LADAs preserving their beta cells

LucySW

Well-Known Member
Messages
1,945
Type of diabetes
LADA
Treatment type
Insulin
Hi Lucy!

That's the usual pattern of LADA progressing unfortunately. Your intermediate acting insulin will also be masking some of the progression. If you didn't take it for a few days, you'd be surprised at how high your BG would spike.

Smidge
That's exactly what's happened, Smidge. I got a scare from a 3.9 (which I now realise probably wouldn't have gone any lower - I could see that from the Libre, had I but trusted it), panicked, and after dealing with what I thought was my first hypo, dropped the basal for a few days. Then kept panicking when my post-meal spikes were again and again up at 8, 9, started the basal again but haven't yet managed to get the level quite right.

Was upset and frightened, ate less and less and was thoroughly panicked. So had difficulty in getting a perspective on it all, till I took the Libre charts to a friend and asked her to look at them. Then she (not being in a panic about complications) pointed out that the spikes were quite reasonable, and the problem was that the baseline BS level was too high. So I'm working on the basal again, slowly.
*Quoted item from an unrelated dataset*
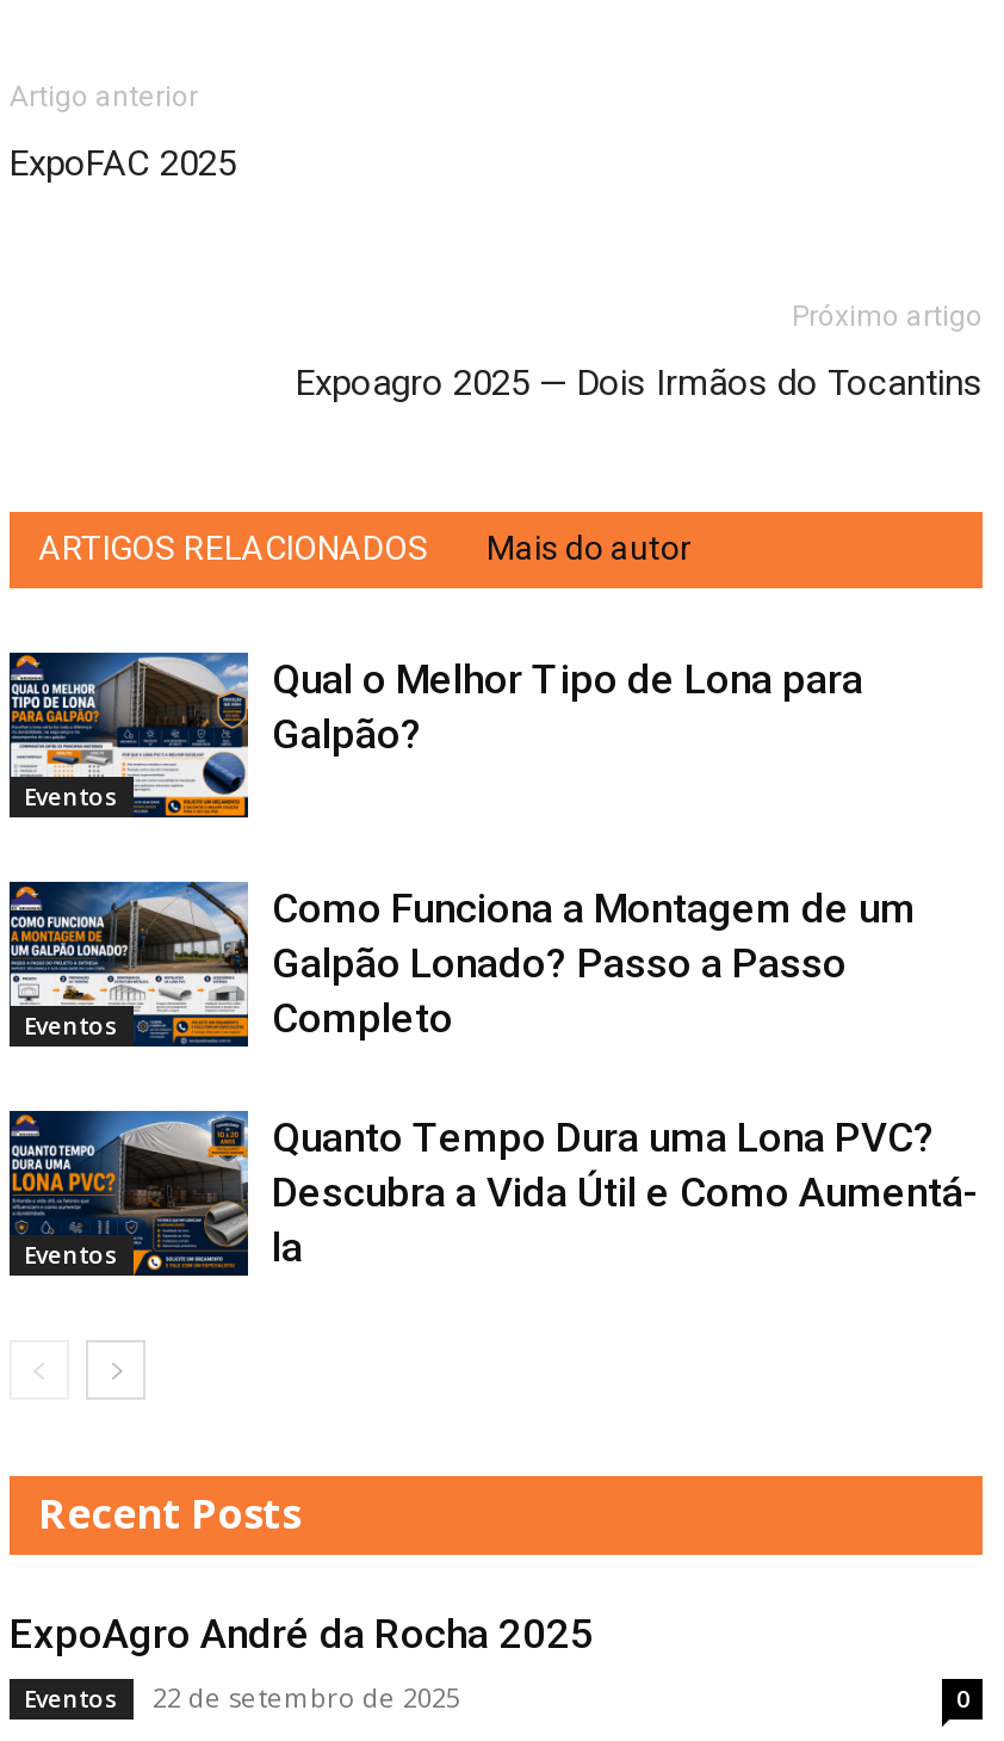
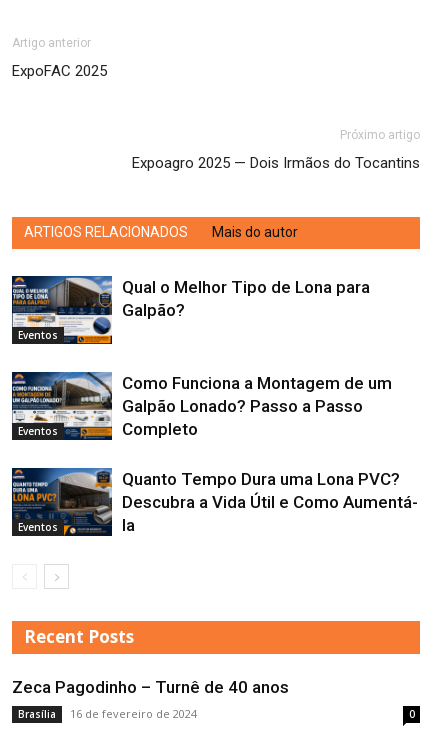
[10,1610,594,1658] ExpoAgro André da Rocha 2025 -> [12,677,289,697] Zeca Pagodinho – Turnê de 40 anos
[24,1679,460,1715] Eventos | 22 de setembro de 2025 -> [18,706,197,721] Brasília | 16 de fevereiro de 2024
So there we are - one week thinking I need rapid-acting NOW, then back to thinking it's just basal. Roller coaster. Net result, I'm exhausted.

Sniff, Lucy
 

smidge

Well-Known Member
Messages
1,761
Type of diabetes
LADA
Treatment type
Insulin
Hi Lucy,

Yes, that's easily done. Trouble is, in our panic about levels and spikes, we forget sometimes to look at the pattern and starting levels. If your BG is rising by the same amount after a meal as is did last time, but you started 2mmol higher, then the spike will be 2mmol higher - that indicates the basal needs adjusting to get the baseline under control - not the bolus.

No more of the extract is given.